Systemic Consequences of Pulmonary Hypertension and Right-Sided Heart Failure.

Abstract

Pulmonary hypertension (PH) is a feature of a variety of diseases and continues to harbor high morbidity and mortality. The main consequence of PH is right-sided heart failure which causes a complex clinical syndrome affecting multiple organ systems including left heart, brain, kidneys, liver, gastrointestinal tract, skeletal muscle, as well as the endocrine, immune, and autonomic systems. Interorgan crosstalk and interdependent mechanisms include hemodynamic consequences such as reduced organ perfusion and congestion as well as maladaptive neurohormonal activation, oxidative stress, hormonal imbalance, and abnormal immune cell signaling.

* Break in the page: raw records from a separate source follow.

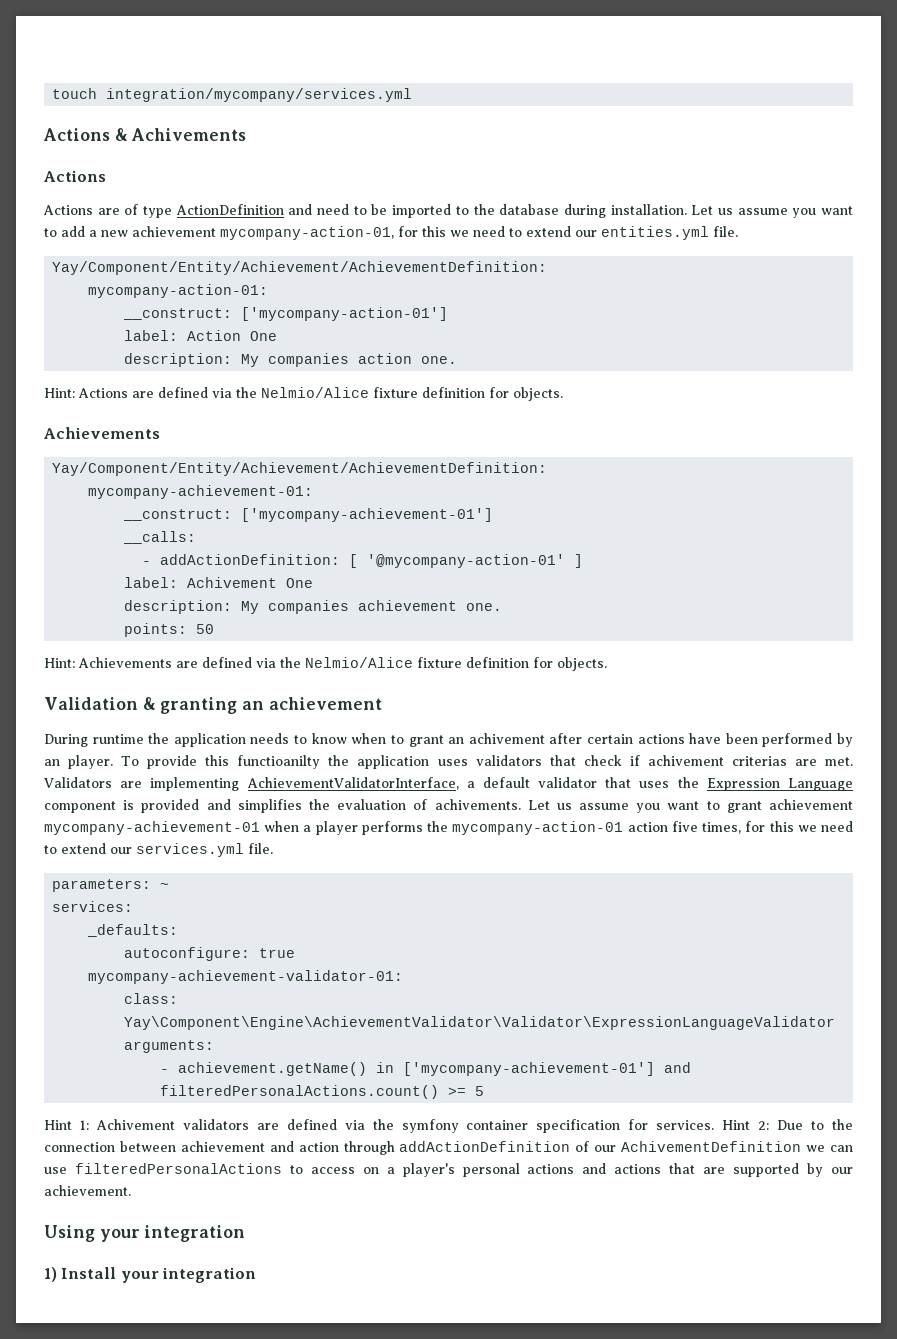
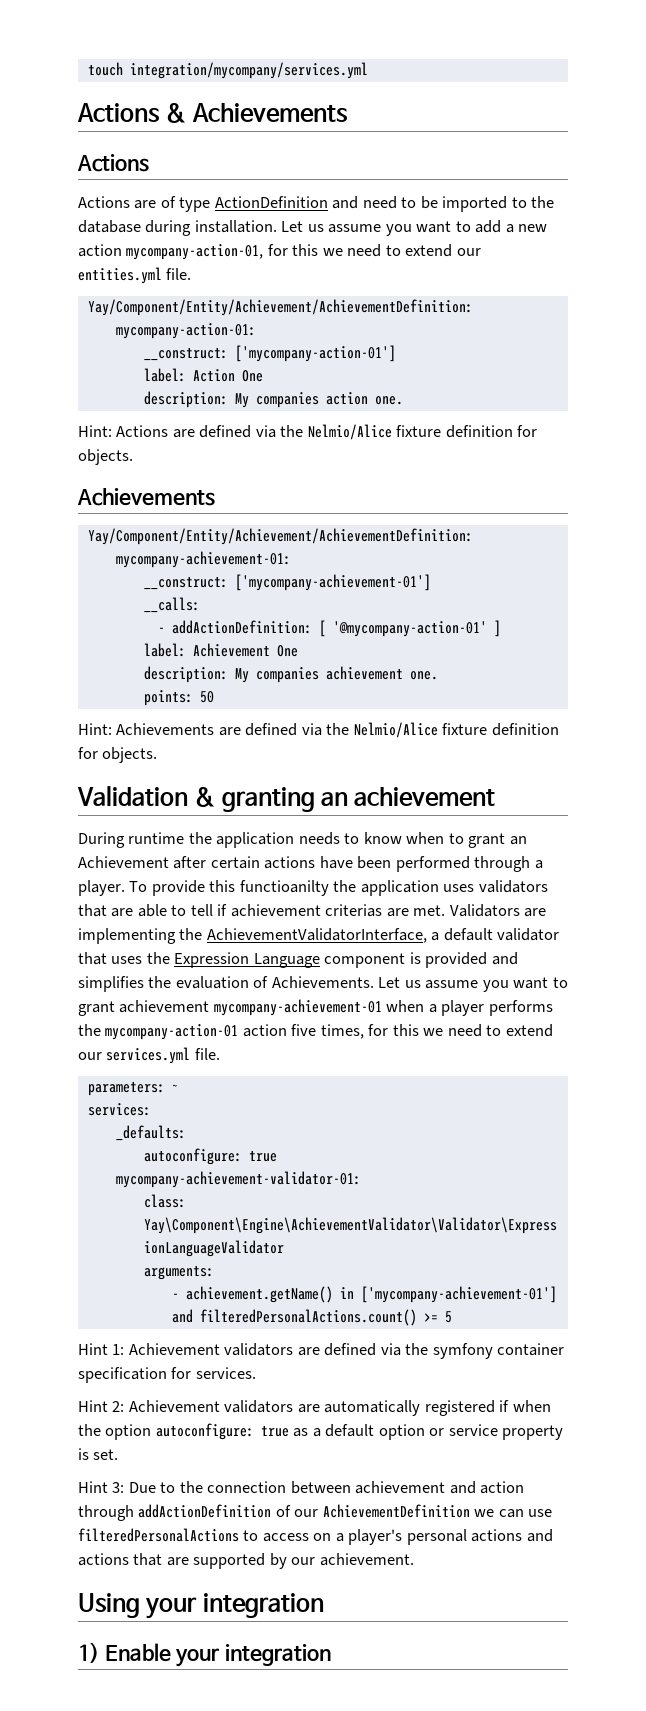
[131,128,247,141] Achivements -> [191,103,348,123] Achievements
[132,226,216,237] achievement -> [78,244,122,257] action
[187,577,278,588] Achivement -> [192,643,270,657] Achievement
[468,733,545,744] achivement -> [78,856,169,868] Achievement
[836,733,853,747] [44,759,60,766] by an -> [474,856,543,872] through a
[583,755,724,766] check if achivement -> [111,904,321,917] are able to tell if achievement
(240, 784) none -> [179,928,203,940] the
[434,799,521,810] achivements. -> [271,976,374,988] Achievements.
[95,1119,175,1130] Achivement -> [128,1343,220,1355] Achievement
(715, 1125) none -> (256, 1373) //
(770, 1125) none -> [128,1400,551,1416] [78,1423,564,1440] [78,1448,119,1460] [78,1481,125,1493] Achievement validators are automatically registered if when the option autoconfigure: true as a default option or service property is set. // Hint 3:
[621,1141,802,1152] AchivementDefinition -> [322,1504,470,1518] AchievementDefinition
[61,1267,117,1279] Install -> [104,1643,171,1662] Enable

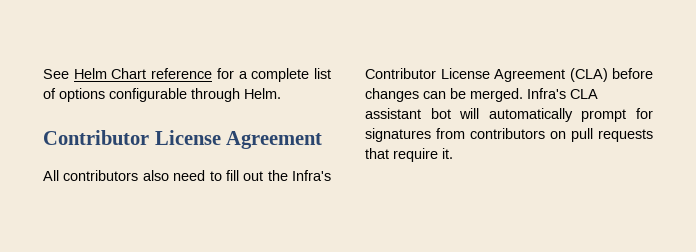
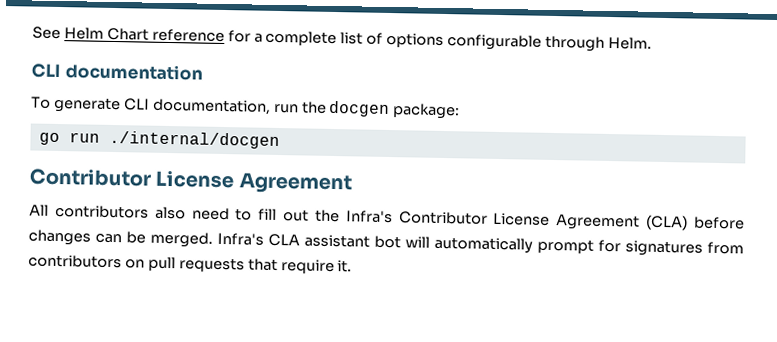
(281, 93) none -> [31,63,203,81] [31,96,461,120] [38,130,280,150] // CLI documentation // To generate CLI documentation, run the docgen package: // go run ./internal/docgen

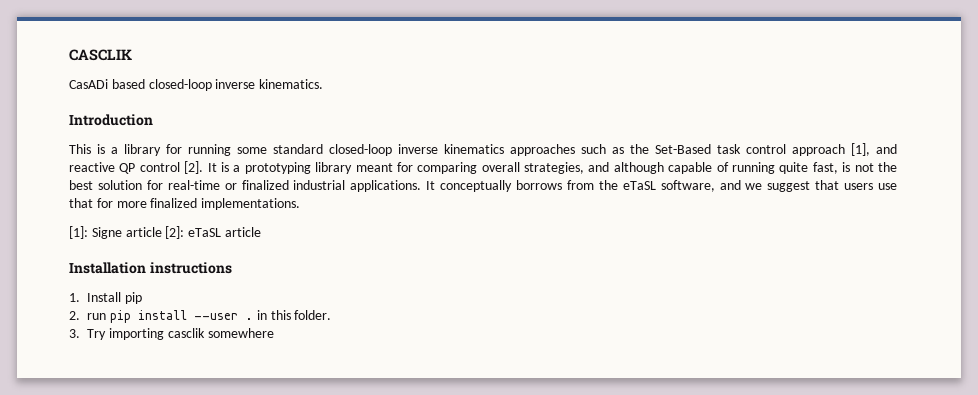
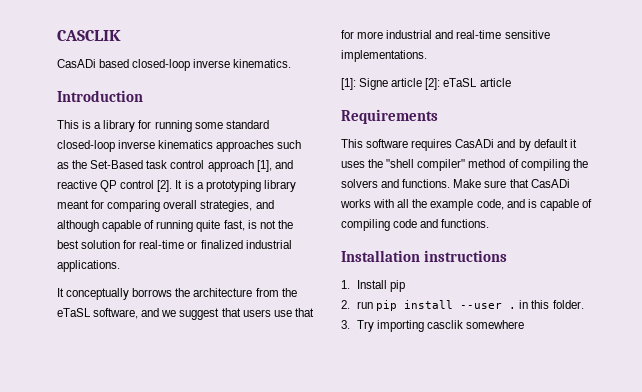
(422, 186) none -> (120, 266) //
(562, 185) none -> [175,288,253,297] the architecture
[150,198,198,208] finalized -> [386,30,550,39] industrial and real-time sensitive
(261, 232) none -> [341,109,438,124] [341,139,577,151] [341,159,588,171] [341,179,570,188] [340,199,592,211] [341,219,490,231] // Requirements // This software requires CasADi and by default it uses the "shell compiler" method of compiling the solvers and functions. Make sure that CasADi works with all the example code, and is capable of compiling code and functions.

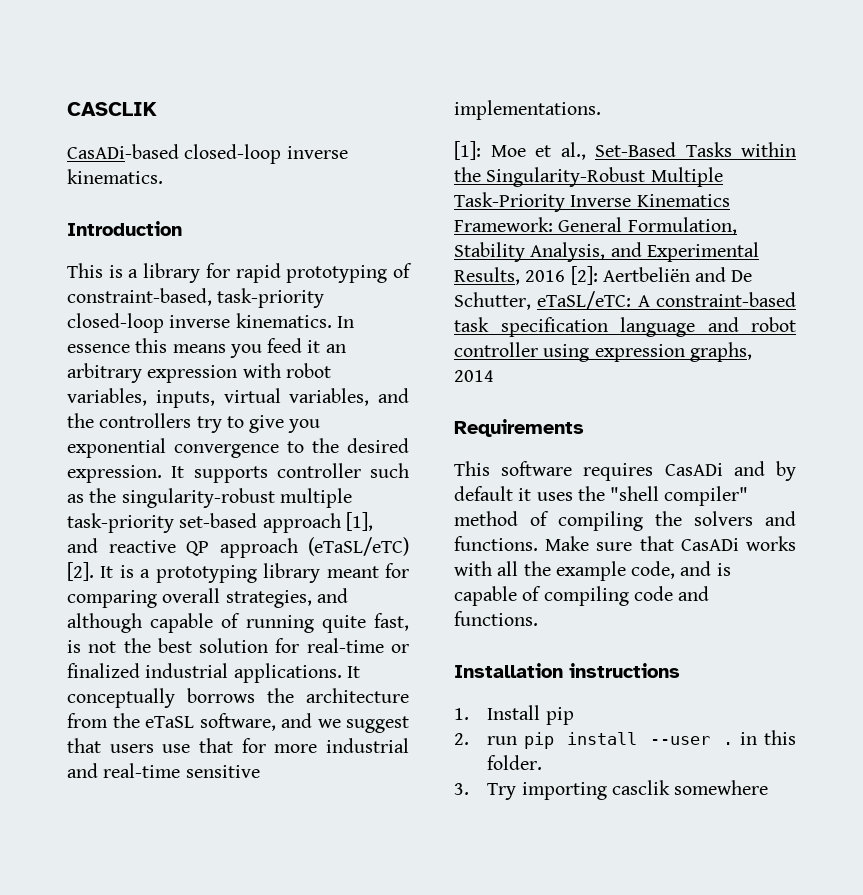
[57,59,130,68] CasADi based -> [67,144,179,159] CasADi-based
[154,120,269,132] [57,140,302,152] [57,160,205,169] running some standard closed-loop inverse kinematics approaches such as the Set-Based task control -> [235,263,413,283] [67,288,325,308] [67,313,354,333] [67,338,346,358] [67,363,331,383] [67,388,409,408] [67,413,321,433] [67,438,409,458] [67,463,409,483] [67,488,352,508] [67,513,258,533] rapid prototyping of constraint-based, task-priority closed-loop inverse kinematics. In essence this means you feed it an arbitrary expression with robot variables, inputs, virtual variables, and the controllers try to give you exponential convergence to the desired expression. It supports controller such as the singularity-robust multiple task-priority set-based
[120,180,155,189] control -> [219,537,409,558] approach (eTaSL/eTC)
(120, 266) // -> (342, 673) none
[359,78,511,90] Signe article [2]: eTaSL article -> [490,142,796,160] [454,167,723,187] [454,192,730,212] [454,217,737,235] [454,242,759,262] [454,266,753,285] [454,291,796,310] [454,317,796,337] [454,342,752,362] [454,370,494,382] Moe et al., Set-Based Tasks within the Singularity-Robust Multiple Task-Priority Inverse Kinematics Framework: General Formulation, Stability Analysis, and Experimental Results, 2016 [2]: Aertbeliën and De Schutter, eTaSL/eTC: A constraint-based task specification language and robot controller using expression graphs, 2014

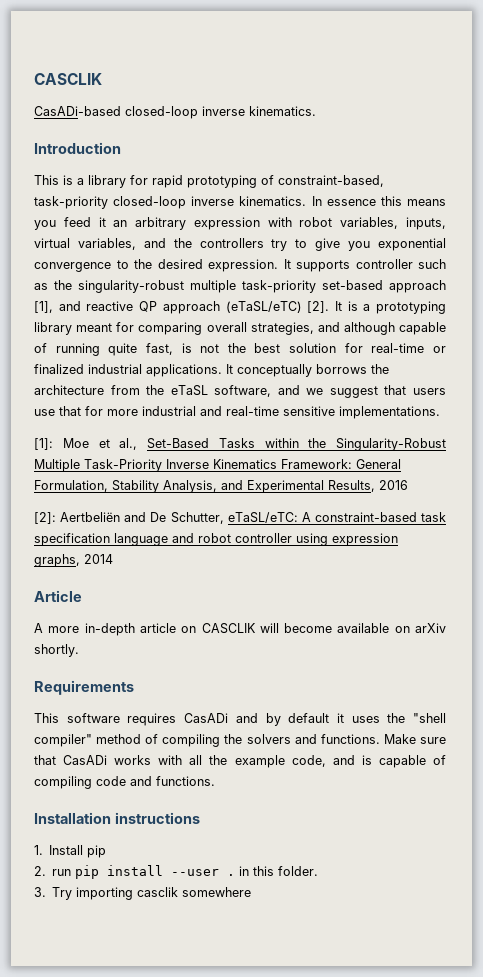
(566, 276) none -> (408, 485) //
(494, 376) none -> [34,590,82,602] [34,623,447,636] [34,644,79,657] // Article // A more in-depth article on CASCLIK will become available on arXiv shortly.

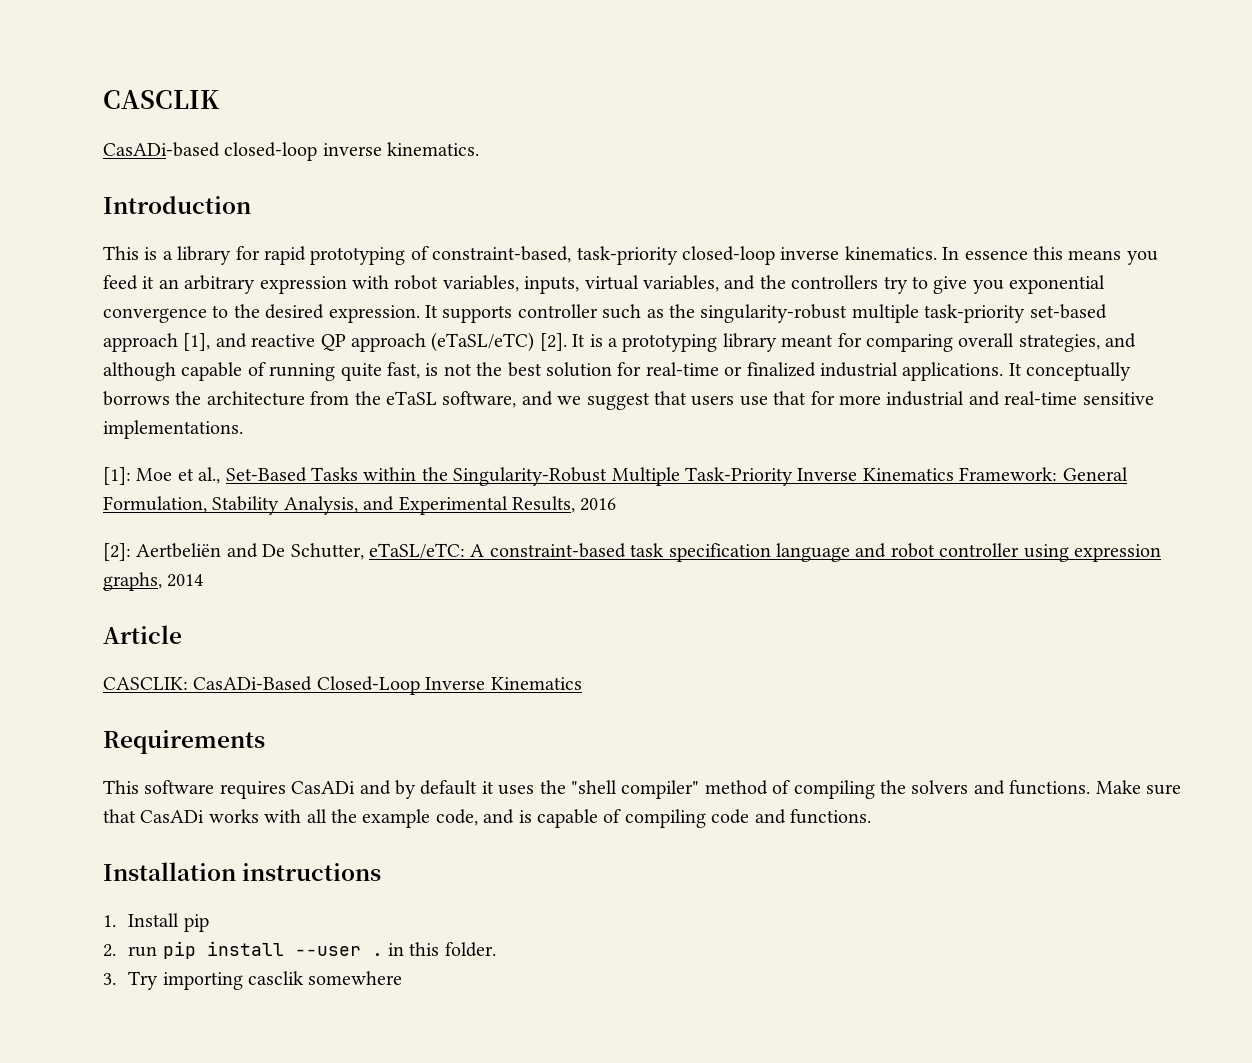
[34,623,447,636] [34,644,79,657] A more in-depth article on CASCLIK will become available on arXiv shortly. -> [103,676,582,695] CASCLIK: CasADi-Based Closed-Loop Inverse Kinematics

These mechanisms, which may occur in acute, chronic, or acute-on-chronic settings, are common and precipitate adverse functional and structural changes in multiple organs which contribute to increased morbidity and mortality. While the systemic character of PH and right-sided heart failure is often neglected or underestimated, such consequences place additional burden on patients and may represent treatable traits in addition to targeted therapy of PH and underlying causes. Here, we highlight the current state-of-the-art understanding of the systemic consequences of PH and right-sided heart failure on multiple organ systems, focusing on self-perpetuating pathophysiological mechanisms, aspects of increased susceptibility of organ damage, and their reciprocal impact on the course of the disease.